Opinion
Case No. 2:16-CV-957
03-13-2020
JUDGE EDMUND A. SARGUS, JR.
Magistrate Judge Chelsea M. Vascura OPINION AND ORDER
The instant matter is before the Court for consideration of Plaintiff's Motion for Reconsideration. (ECF No. 57). Plaintiff moves the Court to reconsider its Opinion and Order (ECF No. 40) dismissing Plaintiff's breach of contract claim based on the "no deductions" theory. The instant matter is fully briefed and ripe for review. For the reasons that follow, Plaintiff's Motion for Reconsideration is DENIED. (ECF No. 57).
I.
A. Background
Plaintiff Cunningham Property Management Trust ("Plaintiff") filed an Amended Complaint against Defendant Ascent-Resources-Utica, LLC ("Defendant") alleging, in part, that Defendant improperly deducted post-production costs from Plaintiff's royalty payments in violation of the leases over Plaintiff's land (the "Leases"). (ECF No. 20 at ¶ 96-100).
The relevant terms of the Leases are as follows:
In consideration of the premises the Lessee covenants and agrees:
(A) to deliver to the credit of the Lessor in tanks or pipe lines, as royalty, free of cost, the equal one-eighth (1/8) part of all oil produced and saved from the premises, or at the Lessee's option to may Lessor the market price for such one eighth (1/8) royalty at the published rate for oil of like grade and gravity prevailing on the date such oil is run into tanks or pipe lines.(Id. at ¶ 32) (emphasis added).
(B) To pay to the Lessor, as royalty for the gas marketed and used off the premises and produced from each well drilled thereon, the sum of one-eighth (1/8) of the wellhead price paid to Lessee per thousand cubic feet of such gas so marketed and used, measured in accordance with Boyle's Law for the measurement of gas at varying pressures, on the basis of 10 ounces above 14.73 pounds atmospheric pressure, at a standard base temperature of 60° Fahrenheit, without allowance for temperature and barometric variations; payments or royalty for gas marketed during any calendar month to be on or about the 30th day of the following month.
(C) Lessee to deduct from payments in (A) and (B) above Lessors prorate share of any severance (excise) tax imposed by any governmental body.
(D) In the event Lessee does not sell the gas to others, Lessor shall be paid on the basis of The East Ohio Gas Company field market price at the wellhead for gas of like kind or quality, and on the same basis that East Ohio would pay for such gas, including any escalation in price that East Ohio would pay for such gas as if a contract for the sale of same had been entered into at the time of initial production.
As this Court noted in its November 16, 2018 Opinion and Order, both parties agree that the Leases' "the wellhead price" language is at the core of their dispute. (ECF No. 40 at 6).
Defendant filed a motion before this Court on February 2, 2017 seeking dismissal of Plaintiff's Amended Complaint in its entirety. (See generally ECF No. 22).

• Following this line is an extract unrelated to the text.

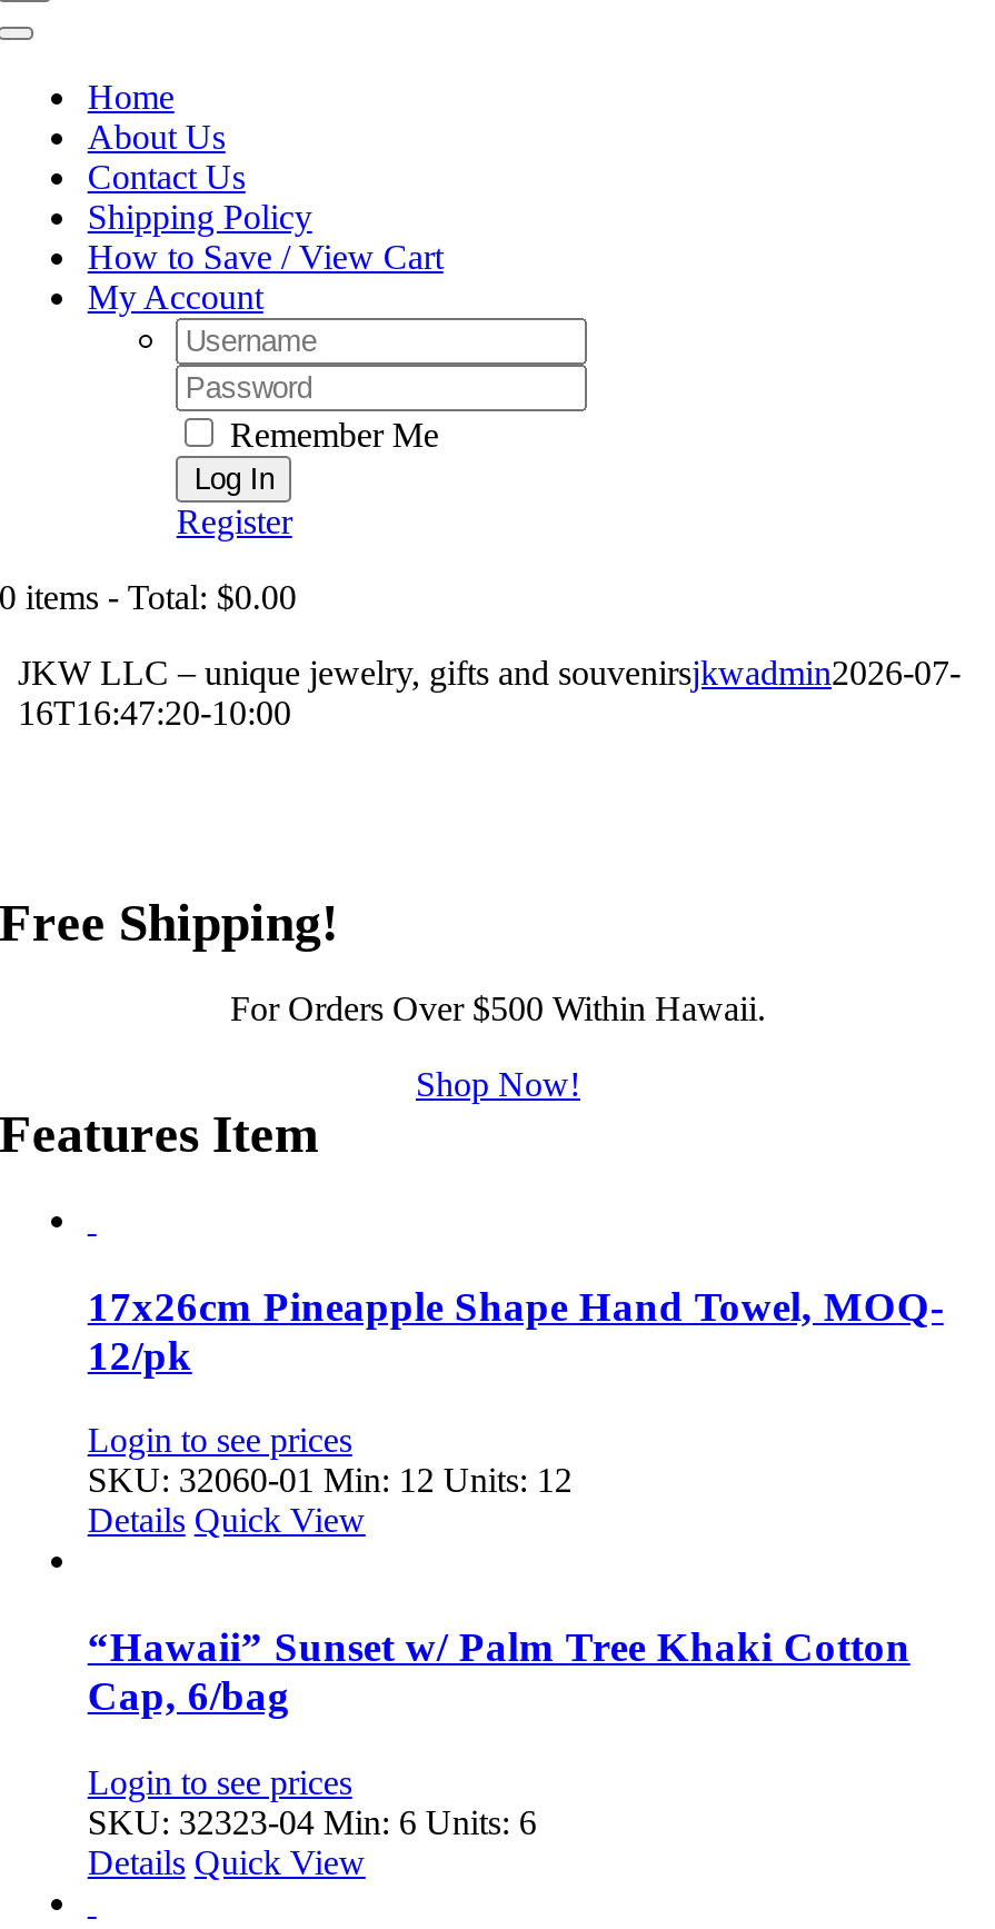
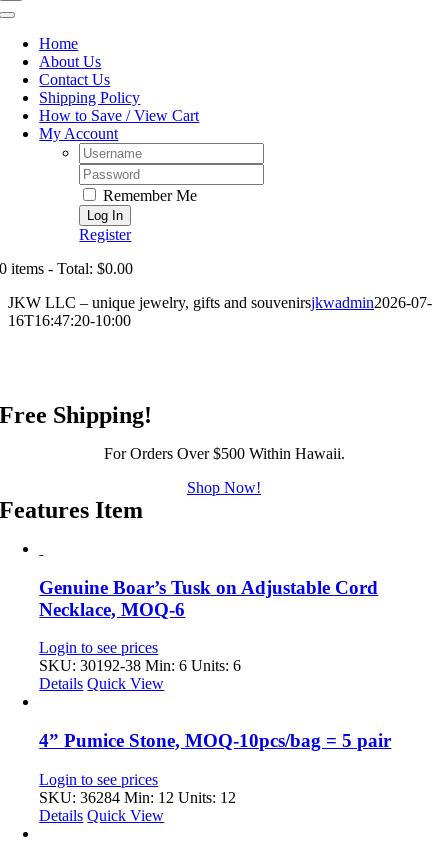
[88,1282,944,1378] 17x26cm Pineapple Shape Hand Towel, MOQ- | 12/pk -> [39,577,378,620] Genuine Boar’s Tusk on Adjustable Cord | Necklace, MOQ-6
[88,1462,572,1500] SKU: 32060-01 Min: 12 Units: 12 -> [39,657,241,674] SKU: 30192-38 Min: 6 Units: 6
[88,1624,910,1719] “Hawaii” Sunset w/ Palm Tree Khaki Cotton | Cap, 6/bag -> [39,730,391,751] 4” Pumice Stone, MOQ-10pcs/bag = 5 pair
[88,1803,537,1841] SKU: 32323-04 Min: 6 Units: 6 -> [39,789,236,806] SKU: 36284 Min: 12 Units: 12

On November 16, 2018, the Court granted Defendant's motion, in part, and dismissed Plaintiff's breach of contract claim which was based on the claim that Defendant is not permitted to make post-production deductions from the royalties. (ECF No. 40 at 7).

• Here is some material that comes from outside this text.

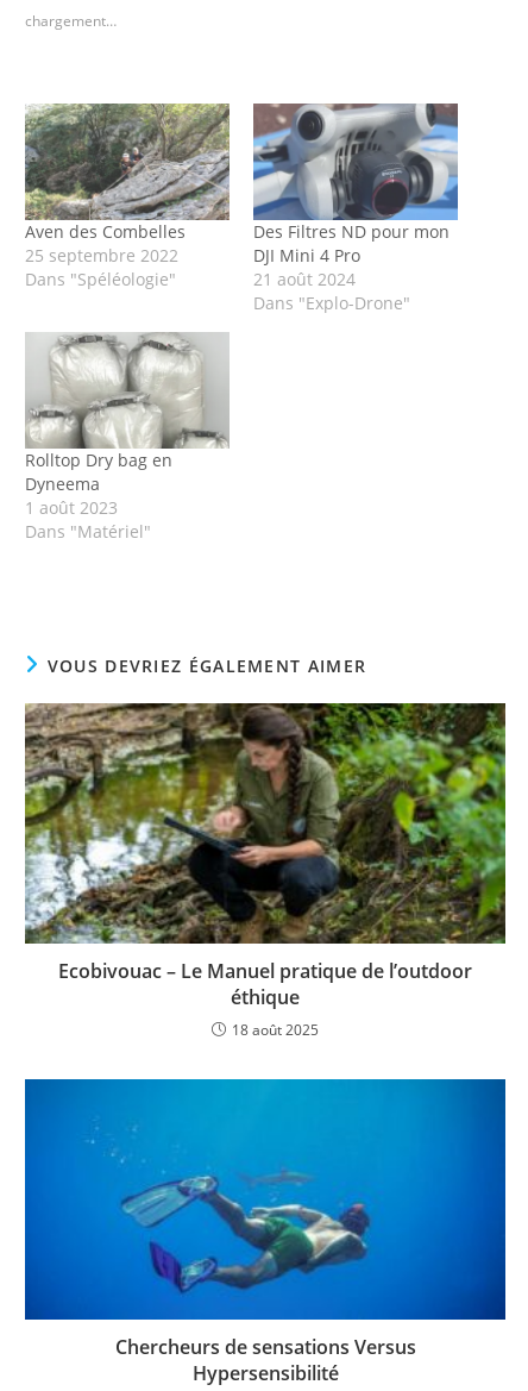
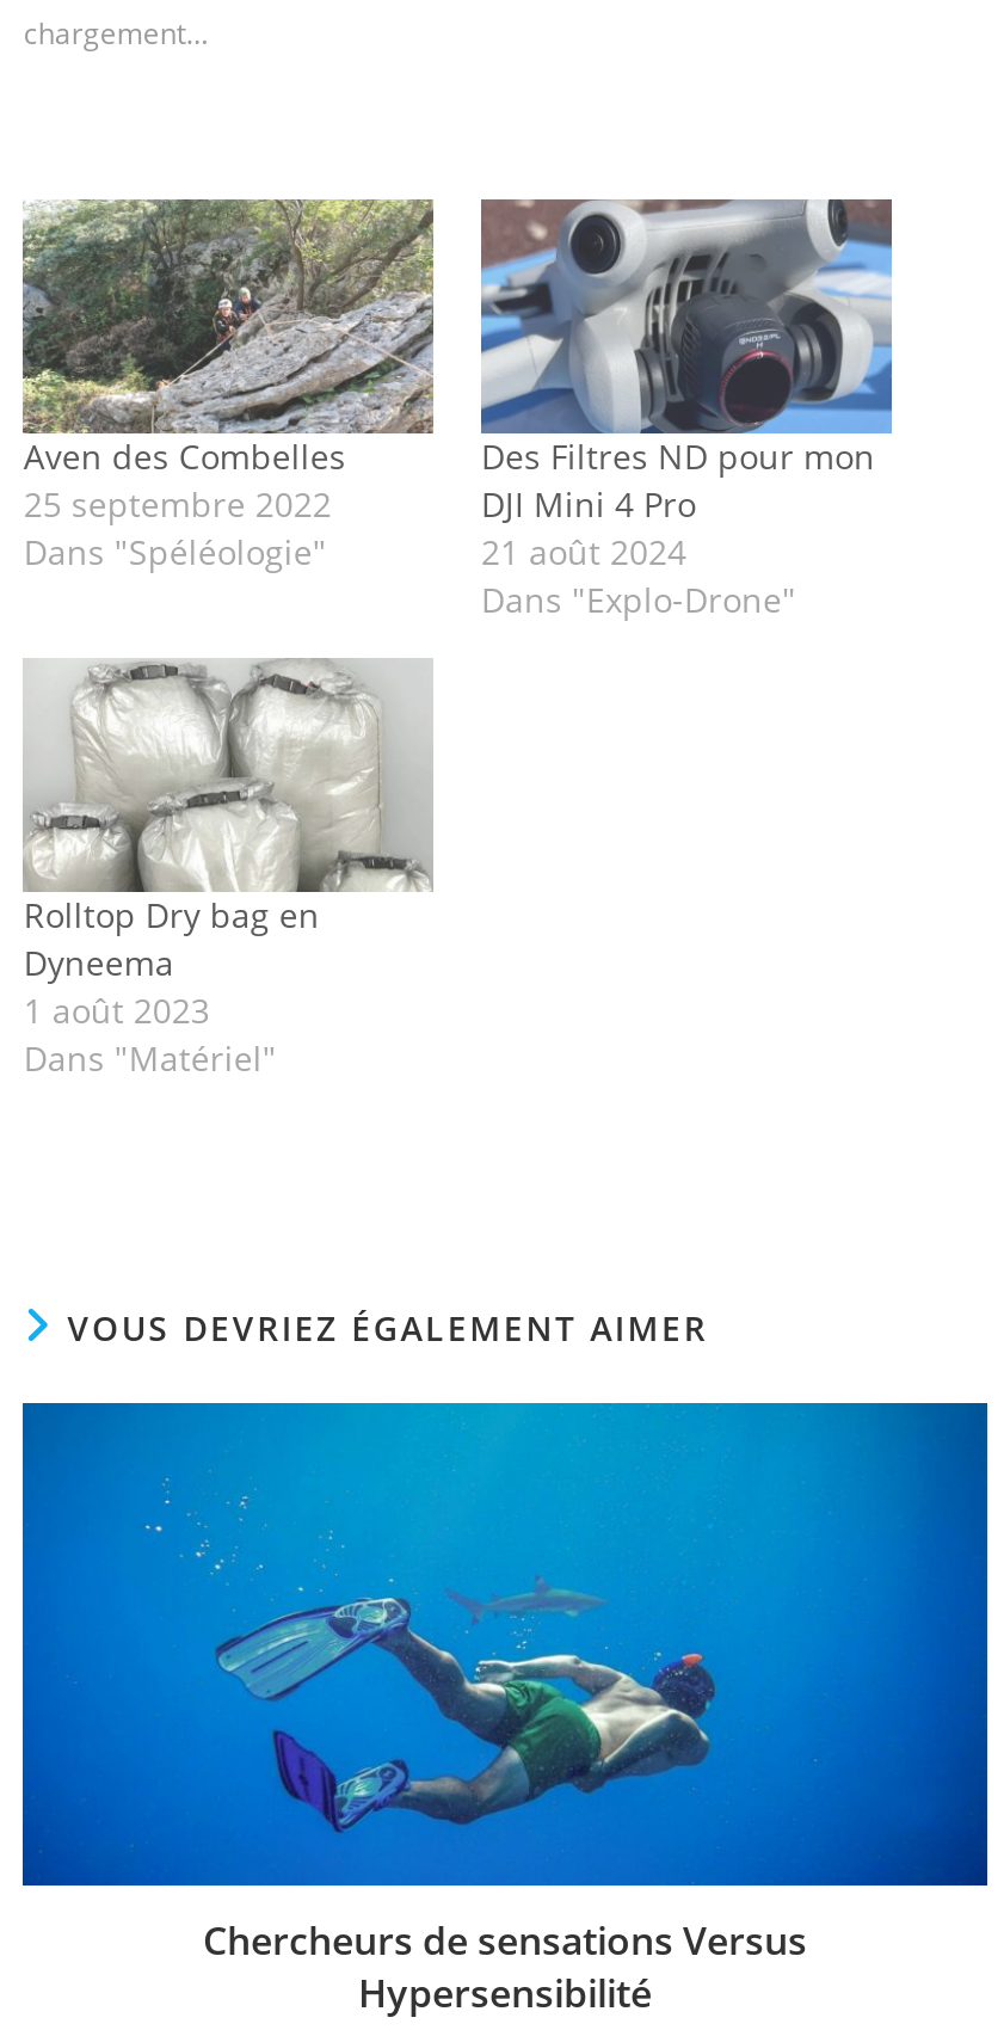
[24,702,507,1040] [image] | Ecobivouac – Le Manuel pratique de l’outdoor | éthique | 18 août 2025 -> none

Thereafter, on August 15, 2019, the Sixth Circuit issued a decision discussing issues of Ohio law that overlapped with some of the issues discussed in this Court's November 16, 2018 Opinion and Order. (Compare ECF No. 40 with Zehentbauer Family Land, LP v. Chesapeake Expl., L.L.C., 935 F.3d 496 (6th Cir. 2019)). In light of that decision, Plaintiff moved the Court to reconsider its November 16, 2018 Opinion and Order. (ECF No. 57).
II.
Plaintiff does not specify whether its Motion for Reconsideration proceeds under Federal Rule of Procedure 59(e) or Federal Rule of Civil Procedure 60(b); the Court considers it under Rule 60(b)(6) given that Plaintiff filed its motion outside the time permitted under Fed. R. Civ. P. 59(e). See Fed. R. Civ. P. 59(e) ("A motion to alter or amend a judgment must be filed no later than 28 days after the entry of the judgment."); see also Donaldson v. Cent Mick Univ., 109 F. App'x 15, 17 (6th Cir. 2004) ("A motion for reconsideration, filed outside the time permitted under Fed. R. Civ. P. 59(e), is properly construed as a motion for relief from judgment, pursuant to Fed. R. Civ. P. 60(b).").

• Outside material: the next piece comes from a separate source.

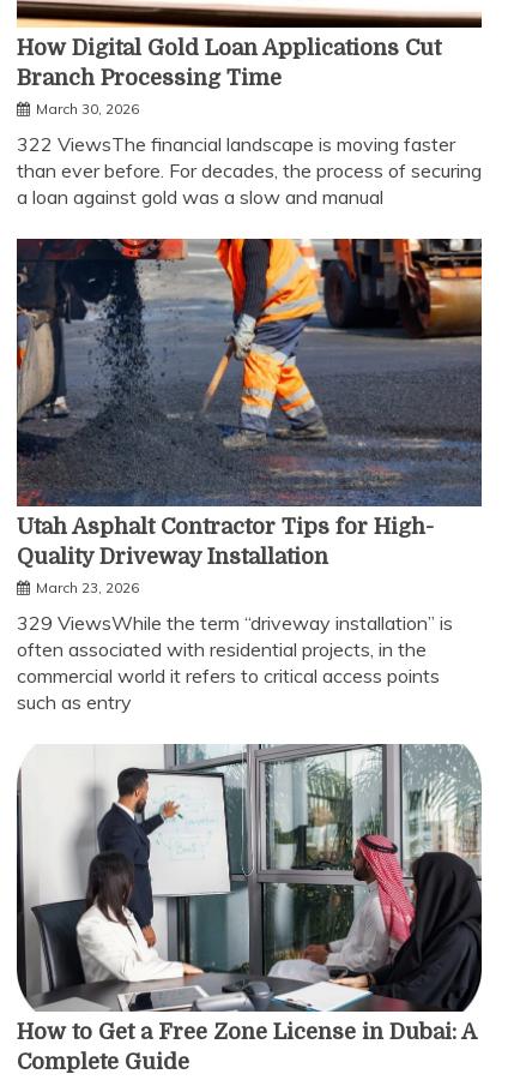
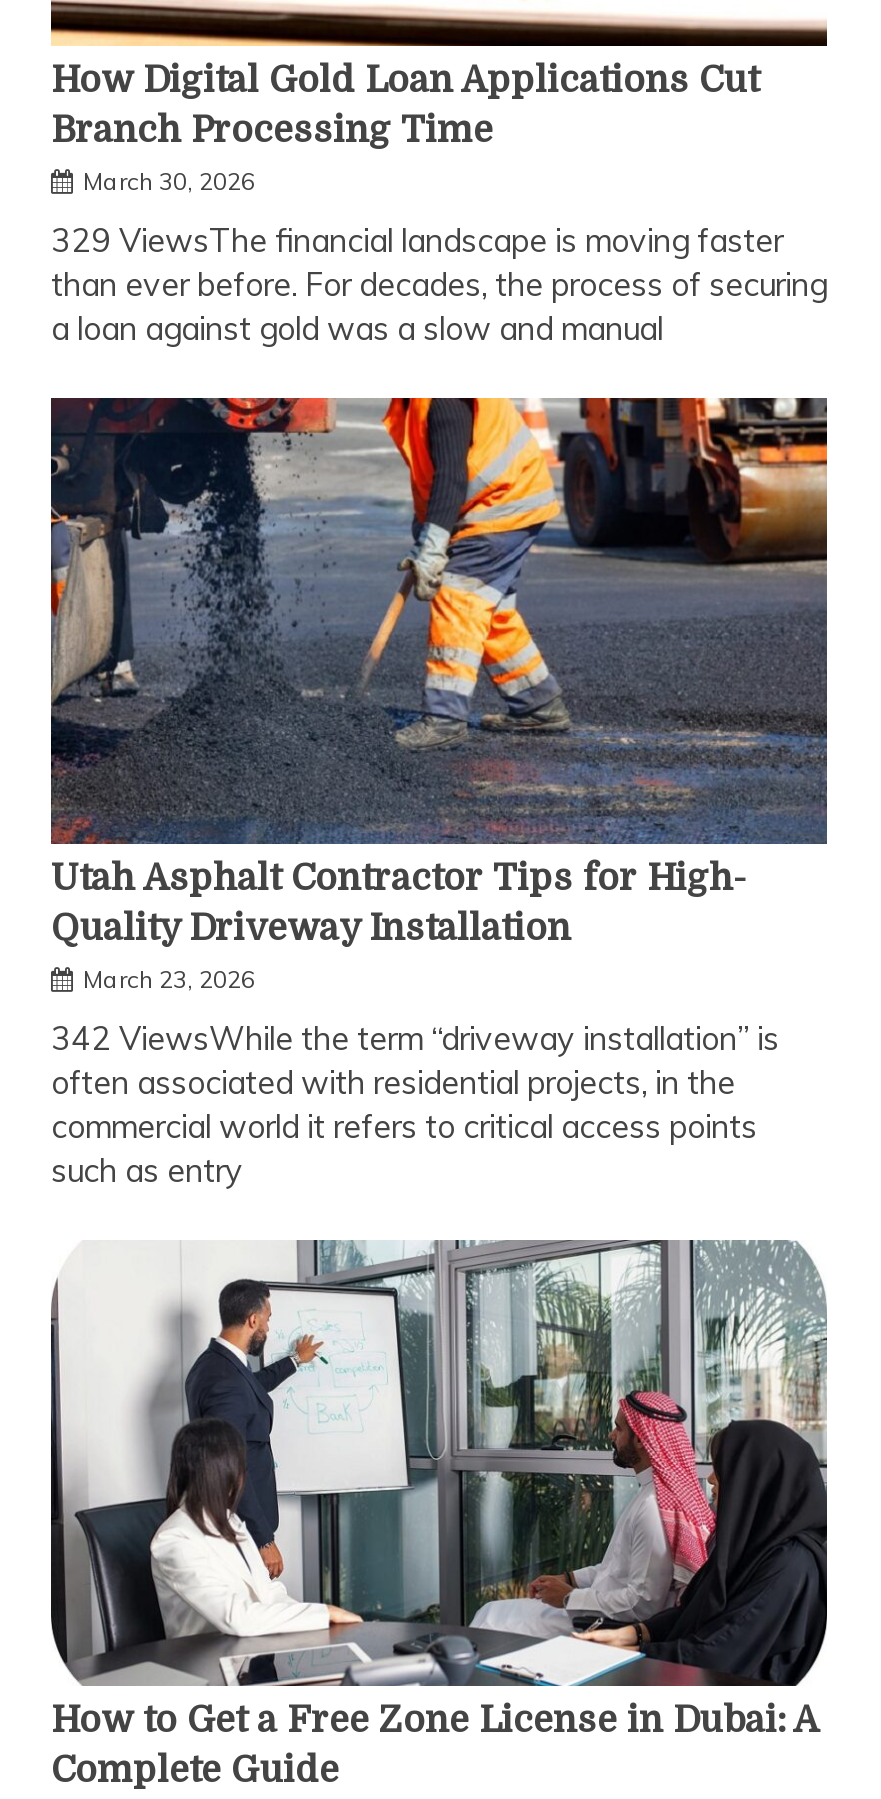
[17,132,455,156] 322 ViewsThe financial landscape is moving faster -> [51,221,783,261] 329 ViewsThe financial landscape is moving faster
[17,611,453,635] 329 ViewsWhile the term “driveway installation” is -> [51,1019,779,1059] 342 ViewsWhile the term “driveway installation” is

Rule 60 of the Federal Rules of Civil Procedure provides for relief from judgment in certain circumstances:
(b) Grounds for Relief from a Final Judgment, Order, or Proceeding. On motion and just terms, the court may relieve a party or its legal representative from a final judgment, order, or proceeding for the following reasons:Fed. R. Civ. P. 60(b).
(1) mistake, inadvertence, surprise, or excusable neglect;
(2) newly discovered evidence that, with reasonable diligence, could not have been discovered in time to move for a new trial under Rule 59(b);
(3) fraud (whether previously called intrinsic or extrinsic), misrepresentation, or misconduct by an opposing party;
(4) the judgment is void;
(5) the judgment has been satisfied, released, or discharged; it is based on an earlier judgment that has been reversed or vacated; or applying it prospectively is no longer equitable; or
(6) any other reason that justifies relief.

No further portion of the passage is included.